Treasury Secretary Henry Paulson has put forward a proposition to bail out the finance industry with a price tag at $700 billion.

The plan comes with near-dictatorial power granted to the executive branch, with a huge raid on the treasury with no means of paying for it, with a petulant demand of “Now, now, now!” coming from the Bush Administration, and with no plans for oversight (this time, actually, there’s a specific ban on oversight written into the bill).

No plan for an end game, an endless blank check for private companies who have well-placed friends, and more power for the executive branch, all sold by typical Republican hysterics that the sky will fall if their bill isn’t passed immediately… what does that remind us of? To me, it sounds a whole lot like the Authorization for Use of Military Force (AUMF), the bill that authorized the Iraq War.

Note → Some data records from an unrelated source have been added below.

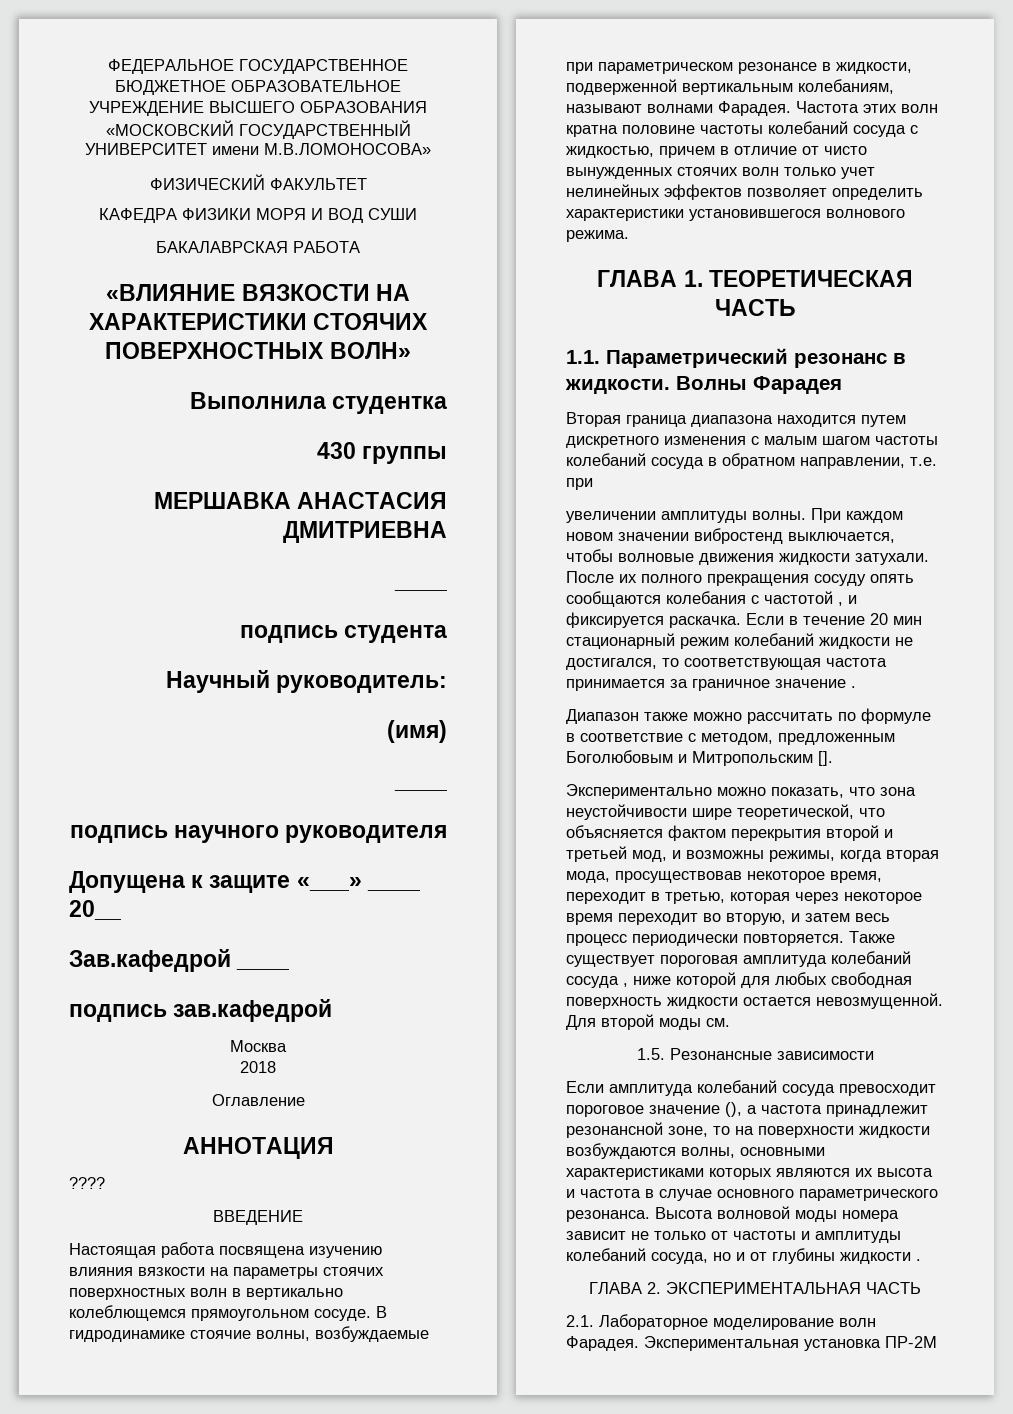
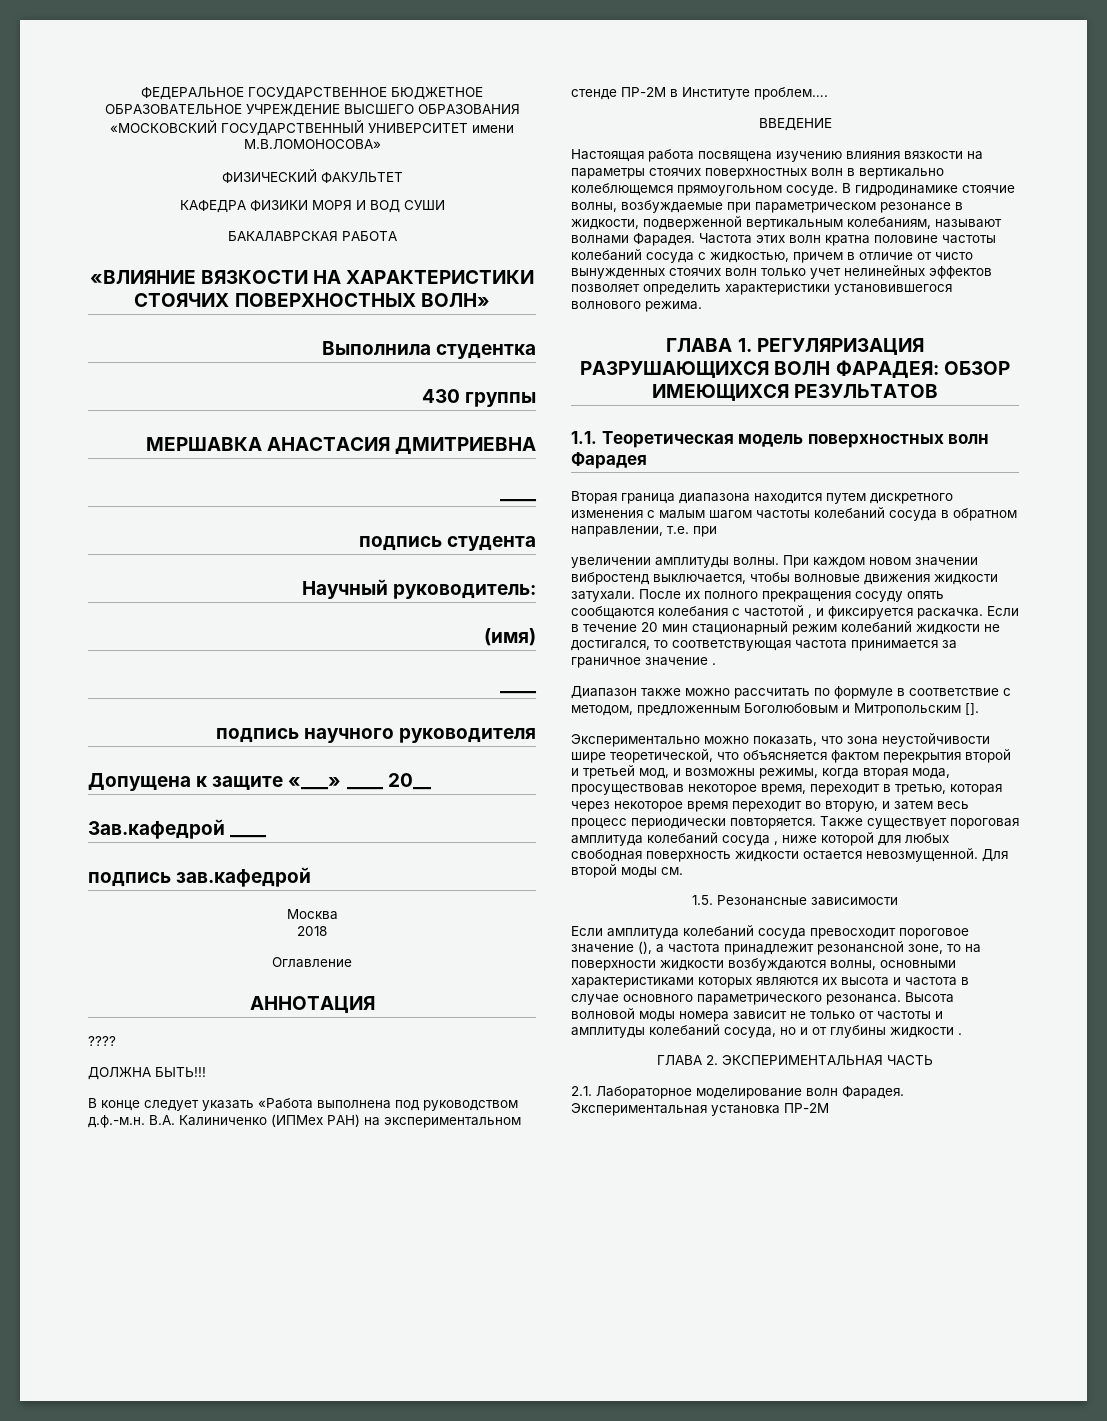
+ ДОЛЖНА БЫТЬ!!!
+ В конце следует указать «Работа выполнена под руководством д.ф.-м.н. В.А. Калиниченко (ИПМех РАН) на экспериментальном стенде ПР-2М в Институте проблем….
- ГЛАВА 1. ТЕОРЕТИЧЕСКАЯ ЧАСТЬ
- 1.1. Параметрический резонанс в жидкости. Волны Фарадея
+ ГЛАВА 1. РЕГУЛЯРИЗАЦИЯ РАЗРУШАЮЩИХСЯ ВОЛН ФАРАДЕЯ: ОБЗОР ИМЕЮЩИХСЯ РЕЗУЛЬТАТОВ
+ 1.1. Теоретическая модель поверхностных волн Фарадея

And if Democrats prove to be as ineffective in defending basic economic fairness, in articulating the need for any bail-out to come with serious regulation, and in exercising their power in Congress to make sure that the plan the government goes forward with is sound as they were when it came to supporting the basic principles that told any thinking American that the war with Iraq was a bad idea right from the start, they’re going to cave once again right before all our eyes.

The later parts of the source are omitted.